Assuming a recent European émigré had a hand in the construction of the officer’s quarters, the Fort McKavett cat could have been placed there as a scarecrow. Well, a scaremouse.

Of course, most people understood that a live feline made a better mouser than a dead one. And cats, according to a recent article in the Wild West History Association Journal by San Angelo writer Preston Lewis, were much more common along the frontier than most people would have thought.

Cats generally were not brought West as pets, though some certainly were. Most felines participated in the American westward movement because they helped control rodents. Little known is that cats even became livestock, with entrepreneurial types transporting them westward with the intent of selling them at a considerable profit. Whether hoax or real, some have even claimed that there were a few cat ranches where felines were raised specifically to be sold as mousers.

Felines did what their instincts compelled them to do, and people appreciated that, but cats will be cats. Screeching tomcats dodged many a bootjack flung from a hotel window when their late night serenades disturbed some slumbering Westerner.

As Lewis wrote: “Their praises unsung by anyone but themselves, cats have roamed unseen in the dark corners of American frontiers past. Texas, for example, may have been heaven on men and dogs and hell on women and horses, but at least canines and equines earned some visibility and credibility for their frontier roles in the Lone Star State and elsewhere.
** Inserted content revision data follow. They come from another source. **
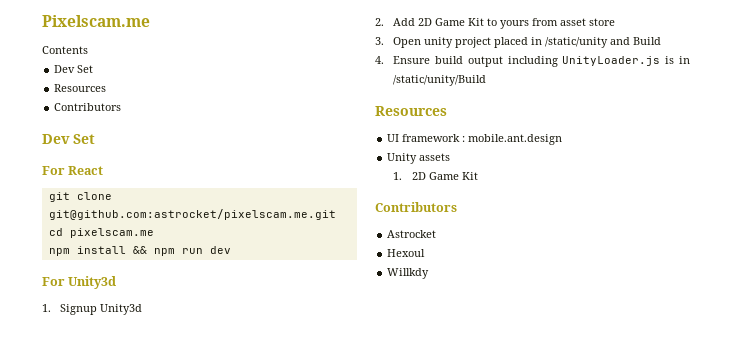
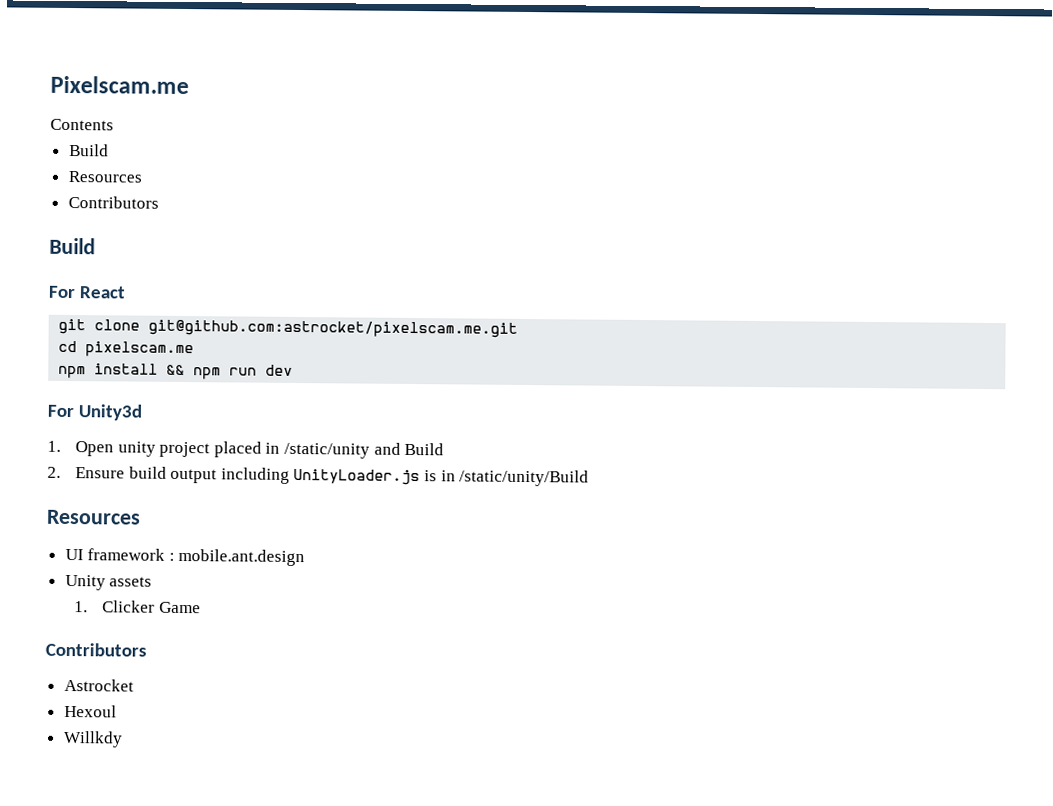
[54,65,94,73] Dev Set -> [68,143,109,157] Build
[42,134,95,144] Dev Set -> [49,237,96,255] Build
[60,304,143,315] [375,18,616,29] [375,37,384,45] Signup Unity3d // 2. Add 2D Game Kit to yours from asset store // 3. -> (61, 446) none
[375,56,384,64] 4. -> [47,466,61,478] 2.
[411,172,478,180] 2D Game Kit -> [102,600,201,614] Clicker Game

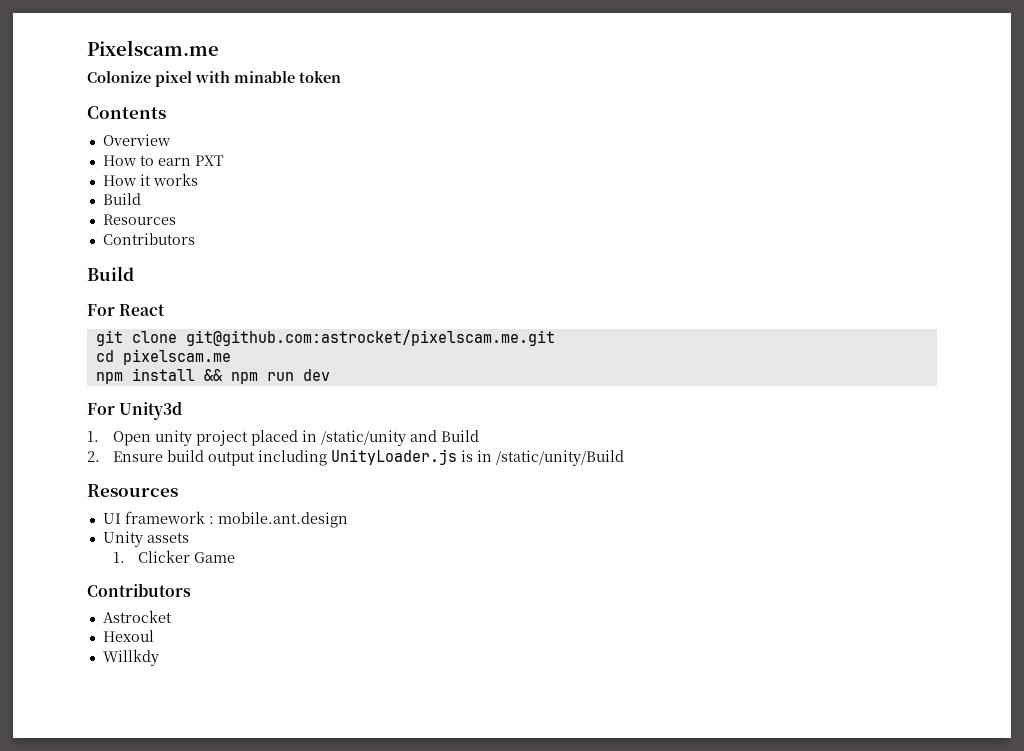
[50,118,114,131] Contents -> [87,71,341,87] [87,106,166,119] [102,134,171,146] [102,155,224,166] [102,173,198,186] Colonize pixel with minable token // Contents // Overview // How to earn PXT // How it works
Felines, however, still hide in the shadows of the nation’s western heritage. As long as they do, the hiss-story of the Old West will stand incomplete.”

No real mystery, but another interesting curiosity, lies buried in the 10-volume Papers of the Texas Revolution.
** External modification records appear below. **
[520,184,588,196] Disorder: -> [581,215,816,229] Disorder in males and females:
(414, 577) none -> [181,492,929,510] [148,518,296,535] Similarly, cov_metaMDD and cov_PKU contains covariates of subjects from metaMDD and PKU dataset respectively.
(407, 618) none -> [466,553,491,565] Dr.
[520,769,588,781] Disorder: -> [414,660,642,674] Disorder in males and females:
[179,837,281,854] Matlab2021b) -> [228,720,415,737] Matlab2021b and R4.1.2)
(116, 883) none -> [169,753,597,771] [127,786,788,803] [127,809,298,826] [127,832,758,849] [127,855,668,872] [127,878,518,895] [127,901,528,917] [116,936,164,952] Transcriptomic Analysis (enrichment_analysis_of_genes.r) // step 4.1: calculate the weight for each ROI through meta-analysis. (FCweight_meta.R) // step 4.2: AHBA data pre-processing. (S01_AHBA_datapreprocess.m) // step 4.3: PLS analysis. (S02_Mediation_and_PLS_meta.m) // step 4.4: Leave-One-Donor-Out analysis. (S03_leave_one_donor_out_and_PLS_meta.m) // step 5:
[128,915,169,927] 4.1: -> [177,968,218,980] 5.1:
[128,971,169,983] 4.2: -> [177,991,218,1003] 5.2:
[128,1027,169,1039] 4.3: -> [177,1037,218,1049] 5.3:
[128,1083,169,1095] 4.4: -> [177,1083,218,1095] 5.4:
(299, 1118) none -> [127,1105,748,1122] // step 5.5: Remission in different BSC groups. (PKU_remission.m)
The 1973 collection of all known documents associated with Texas’ struggle for independence from Mexico shows that the early government of Texas wanted an accounting of every penny of public money spent by government employees.

The young republic’s military, for instance, had to account for every measure of powder expended.

In one such report, someone in charge noted that 189 measures had been expended (as in fired) in connection with a group of soldiers having misidentified another group as hostile. If one measure equals one shot fired, that must have been a pretty noisy, smoky encounter.

No explanation of the incident is offered in the report and no mention made of whether anyone was hurt in the flurry of accidental gunfire.

Unless the story made the newspapers, probably no one will ever know why a group of soldiers from an army so recently victorious at San Jacinto could mistakenly fire 189 shots before figuring out the other individuals weren’t bad guys.